Dass in zwei Jahren die neue Heimstätte Ambris stehen soll, müsste doch eigentlich zusätzliche Attraktivität für den Klub bringen. Einerseits, um als letzte Mannschaft in der altehrwürdigen Valascia zu spielen und andererseits, um als erste Mannschaft in der neuen Halle aufzutreten. Für die kommende Saison hat Ambri trotzdem noch keine Zuzüge zu verzeichnen, obwohl einige junge und talentierte Spieler wie Roger Karrer, Marco Miranda und Julian Schmutz, der in Biel nicht mehr allzu viel Eiszeit erhält, auf dem Markt gewesen wären. Zwar hat man ja immer noch die Ticino Rockets, ob Spieler vom abgeschlagenen Letzten der zweiten Liga eine Verstärkung sind, darf aber doch stark bezweifelt werden.

Ob Jason Fritsche, mit zehn Treffern momentan der beste Torschütze der Rockets, seinem Bruder John in die National League folgen kann? (TOPpictures/Sergio Brunetti)

Auch im Jahr 2019, wo sich die Hockeylandkarte allmählich zu verschieben beginnt, ist Davos immer noch attraktiver als Ambri, obwohl die Bündner wegen des Umbaus des Stadions anscheinend auf Sparkurs sind.
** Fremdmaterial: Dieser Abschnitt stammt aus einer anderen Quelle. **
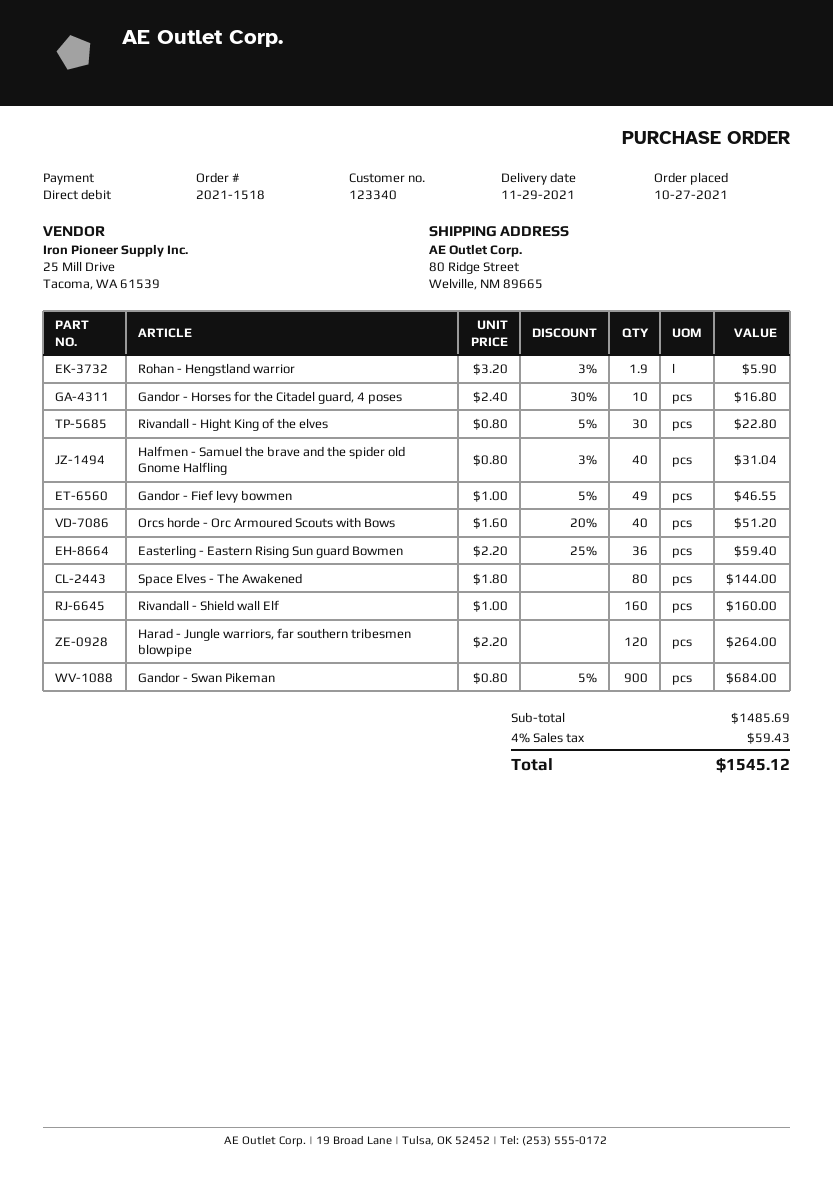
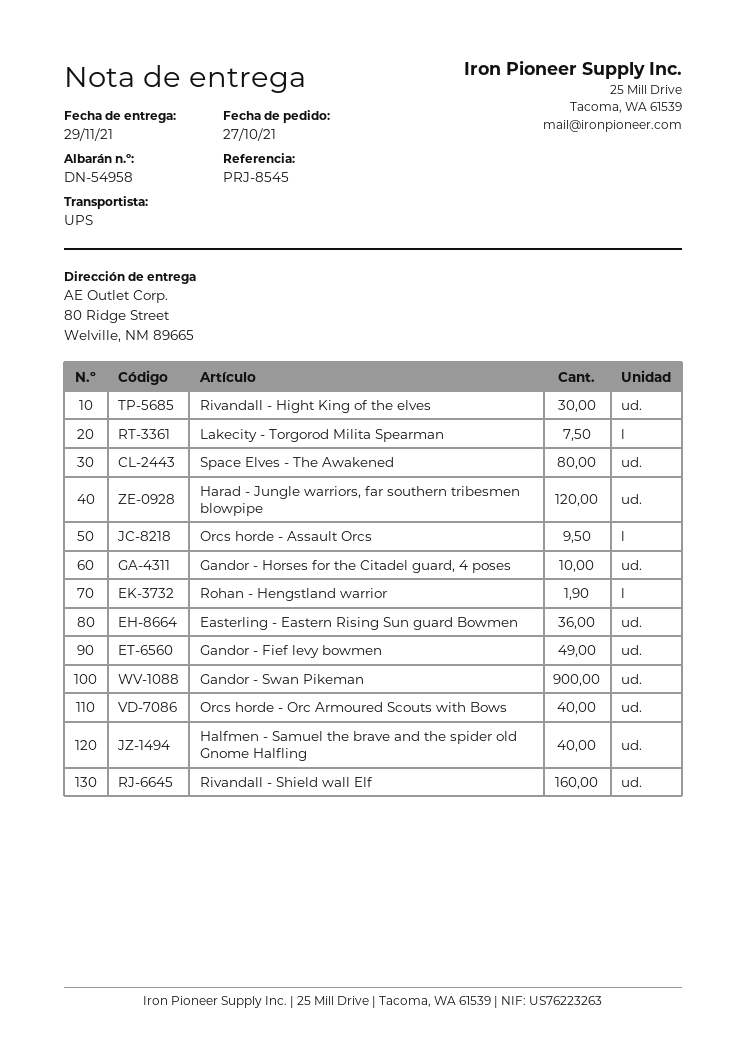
Lakecity - Torgorod Milita Spearman: none -> 7.5
Orcs horde - Assault Orcs: none -> 9.5

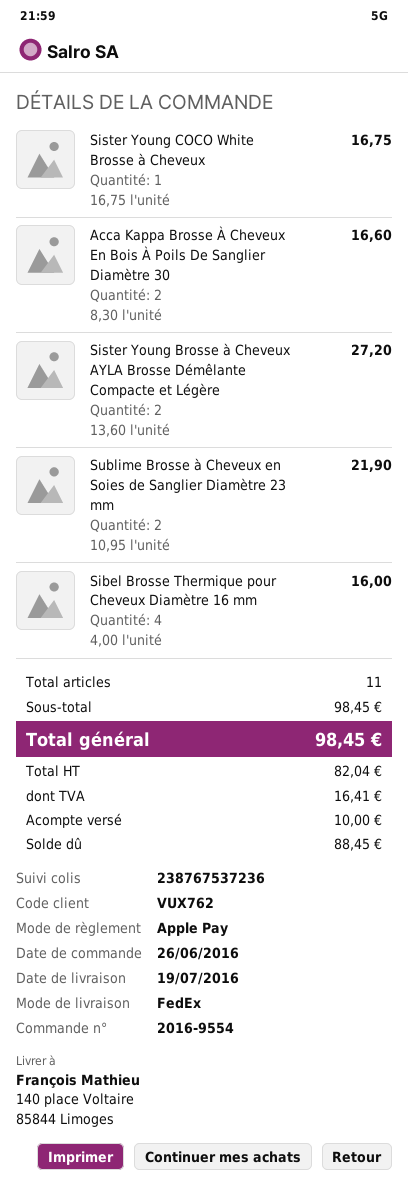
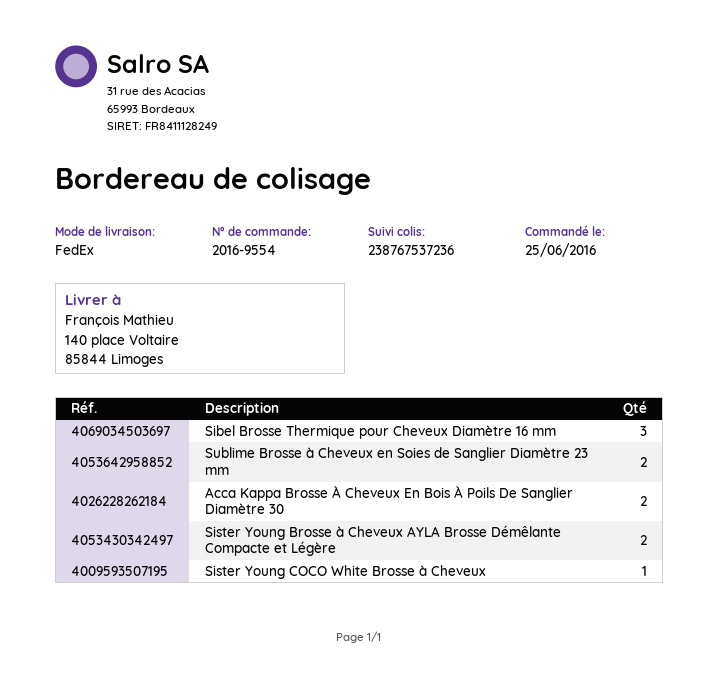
order date: 2016-06-26 -> 2016-06-25
Sibel Brosse Thermique pour Cheveux Diamètre 16 mm: 4 -> 3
Und in Ambri, wo momentan ziemlich vieles rund läuft und man von der zweiten Playoff-Qualifikation seit 2006 träumen darf, muss sich trotzdem Sorgen gemacht werden. Die Frage ist nämlich, für wenn man die neue Valascia überhaupt baut? Samuel Guerra hätte einer dieser Spieler sein können, um welche die Verteidigung in Zukunft aufgebaut wird. Aber er hat sich für den Wechsel nach Davos entschieden - weil Davos auch 2019 noch einen klangvolleren Namen und ein grösseres Portmonnaie besitzt. Bei Inti Pestoni gilt dasselbe. Um ihn wäre die Mannschaft für die neue Valascia aufgebaut worden. Doch ein Dorfklub kann eben nicht mit einer Hauptstadt mithalten.

Erfolgsmomente müssen genossen werden, so auch in Ambri. Denn in zwei Jahren könnte alles wieder anders aussehen. Und schliesslich müssen die Anhänger jedes Jahr mit dem selben Motto leben: Die Spieler kommen und gehen, aber der Klub bleibt bestehen.